Jacques e Raïssa: a fé que vai do amor conjugal até uma Declaração que marcou o mundo

Em um mundo com poucas referências, o pensamento de Jacques Maritain apresenta-se como modelo referencial, testemunho vivo da força do amor, da verdade e da coragem. Suas ideias formaram geração de católicos comprometidos com a justiça e o bem-comum em diversos países, além de terem contribuído decisivamente para a formulação da Declaração Universal dos Direitos Humanos. Este Caderno Fé e Cidadania é dedicado a ele e a sua inseparável esposa, Raïssa.

Arte: Sergio Ricciuto Conte

Em 2023, a Declaração Universal dos Direitos Humanos, da ONU, completa 75 anos. É relevante destacar que Jacques Maritain desempenhou um papel crucial na elaboração desse documento, ao sugerir a inclusão do princípio da dignidade da pessoa humana em sua totalidade.

Para um maior entendimento da contribuição de Maritain para a compreensão dos direitos humanos, conforme apresentada em Os Direitos do Homem e a Lei Natural, de 1942, tomamos como referência os ensinamentos do Padre José Carlos Brandi Aleixo, que afirmou o seguinte: “Jacques Maritain considera de suma importância, para a fundamentação dos direitos humanos, o correto entendimento da lei natural. Ela já aparece em numerosos autores antes do nascimento de Cristo. É a lei não escrita, (non scripta sed nata lex). Escreve ele a propósito: ‘A ideia de direito natural é uma herança do pensamento cristão e do pensamento clássico. Ela não decorre da filosofia do século XVIII que mais ou menos a deformou; procede antes de Grotius, e, antes dele, de Suarez e Francisco de Vitória; e mais longe de Santo Tomás de Aquino, de Santo Agostinho e dos Padres da Igreja, e de São Paulo; e, mais longe ainda, de Cícero, dos Estoicos, dos grandes moralistas da antiguidade e de seus grandes poetas, de Sófocles, em particular. Antígona é a heroína eterna do direito natural, a que os Antigos chamavam a ‘lei não escrita’, nome, aliás, que melhor lhe convém’”.

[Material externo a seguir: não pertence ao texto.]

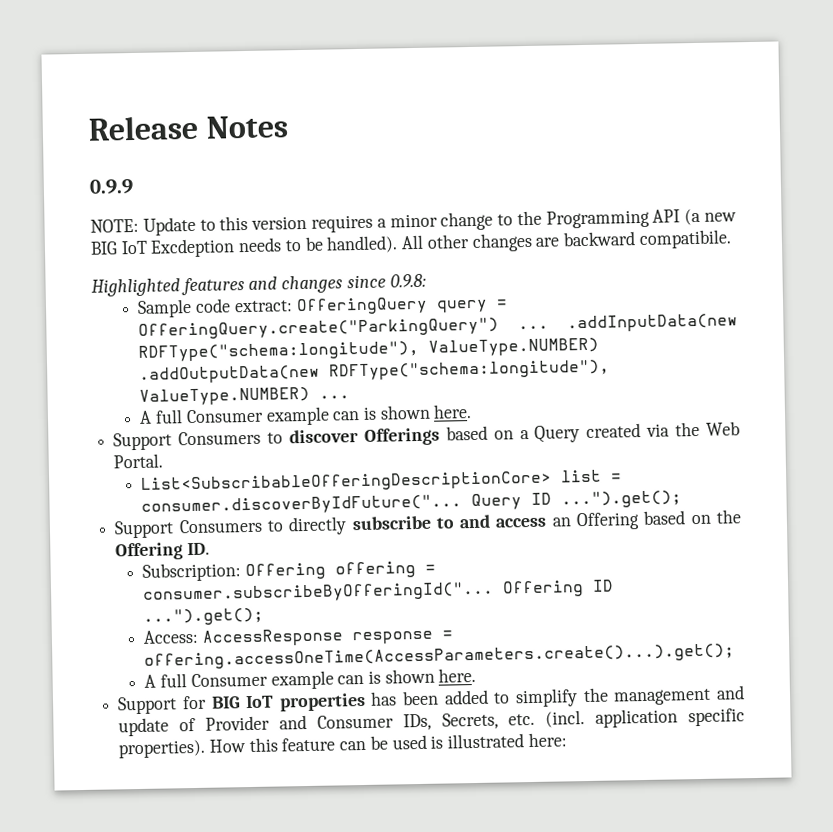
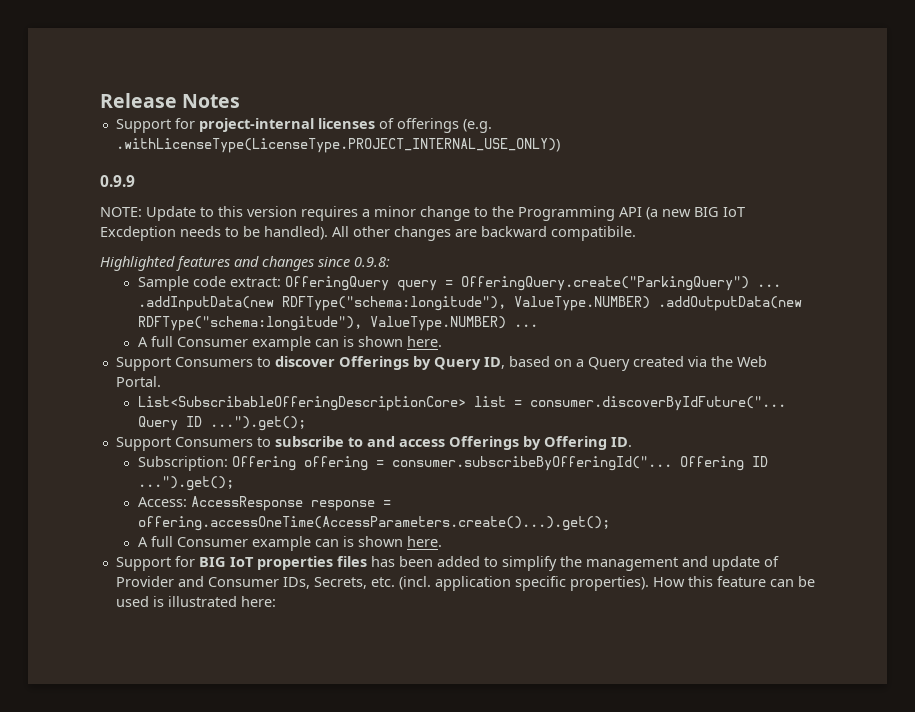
+ Support for project-internal licenses of offerings (e.g. .withLicenseType(LicenseType.PROJECT_INTERNAL_USE_ONLY))
- Support Consumers to discover Offerings based on a Query created via the Web Portal.
+ Support Consumers to discover Offerings by Query ID, based on a Query created via the Web Portal.
- Support Consumers to directly subscribe to and access an Offering based on the Offering ID.
+ Support Consumers to subscribe to and access Offerings by Offering ID.
- Support for BIG IoT properties has been added to simplify the management and update of Provider and Consumer IDs, Secrets, etc. (incl. application specific properties).
+ Support for BIG IoT properties files has been added to simplify the management and update of Provider and Consumer IDs, Secrets, etc. (incl. application specific properties).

O francês Jacques Aimé Henri Maritain (1882-1973) resgatou os ensinamentos de Santo Tomás de Aquino para abordar os desafios próprios de sua época, propondo um humanismo integral. Com seu testemunho pessoal, evidenciou as consequências do amor à verdade. A partir dos anos 30, após um encontro pessoal com Pio XI, por convicção, obediência e fé, acolheu o pedido do Papa e passou a dedicar-se, além da metafísica, à Filosofia Política.

Assim, entre 1936 e 1948, emergem as obras Humanismo Integral (Cultor de Livros, 2015), Os direitos do Homem e a Lei Natural (José Olympio, 1967), um dos alicerces da Declaração Universal dos Direitos Humanos, e O Homem e o Estado (Agir, 1966). Com elas, aborda os grandes problemas do mundo contemporâneo e a relação com a dignidade humana ao se perguntar: “De onde vem a dignidade da pessoa humana?”

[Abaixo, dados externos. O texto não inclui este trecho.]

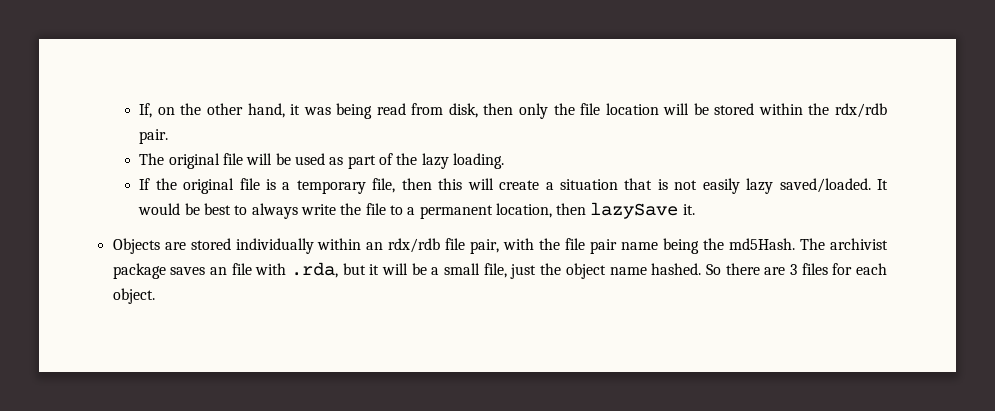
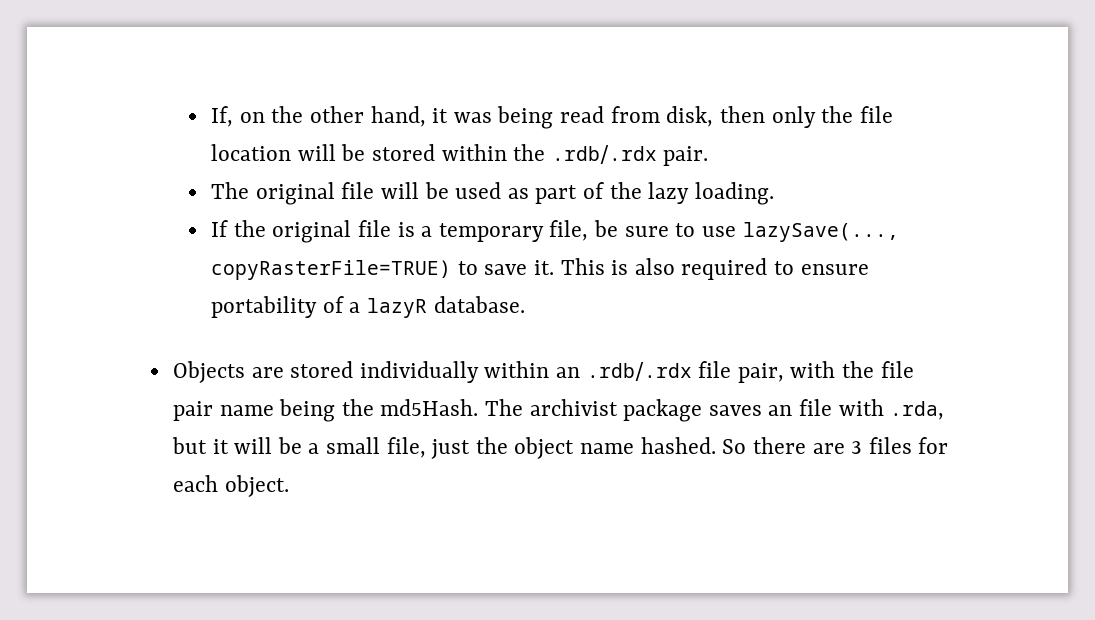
- If, on the other hand, it was being read from disk, then only the file location will be stored within the rdx/rdb pair.
+ If, on the other hand, it was being read from disk, then only the file location will be stored within the .rdb/.rdx pair.
- If the original file is a temporary file, then this will create a situation that is not easily lazy saved/loaded. It would be best to always write the file to a permanent location, then lazySave it.
+ If the original file is a temporary file, be sure to use lazySave(..., copyRasterFile=TRUE) to save it. This is also required to ensure portability of a lazyR database.
- Objects are stored individually within an rdx/rdb file pair, with the file pair name being the md5Hash.
+ Objects are stored individually within an .rdb/.rdx file pair, with the file pair name being the md5Hash.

Um pensador católico brasileiro, Alceu Amoroso Lima, afirmou sobre Maritain: “Ele, que nos revelou a profunda compatibilidade entre a inteligência humana e a verdade, agora nos revelava a adequação natural entre a liberdade e o bem comum. Havíamos confundido liberdade com liberalismo, autoridade com ditadura. Maritain, à luz dos princípios mais puros do direito natural e da filosofia tradicional, mostrava-nos como era necessário distinguir para unir” (Presença de Maritain – testemunhos. Editora LTr, 2012).

Em sua trajetória, Maritain contou com o papel fundamental de sua esposa e inseparável companheira, Raïssa. A religião desempenhou um papel central em suas vidas, sendo impossível imaginar a trajetória de Maritain sem essa união. A conversão de ambos foi sincera e profunda, em 1906. Alguns meses antes, Jacques e Raïssa, casados havia menos de dois anos, sentiram-se tremendamente angustiados pelo vazio do agnosticismo em que viviam. Ele mesmo narra, antes de sua morte: “Em 1906, Raïssa e eu fizemos um pacto, se não encontrássemos a verdade, algo que desse um sentido à vida, nós nos mataríamos. Nós vínhamos do agnosticismo” (Presença de Maritain – testemunhos). Após a morte de sua esposa, Maritain entrou para a Fraternidade dos Irmãozinhos de Foucauld, à qual ingressou, não para agir, mas, sim, para se preparar para a morte ao longo de 13 anos!

No Concílio Vaticano II, Maritain foi escolhido por São Paulo VI para representar os intelectuais.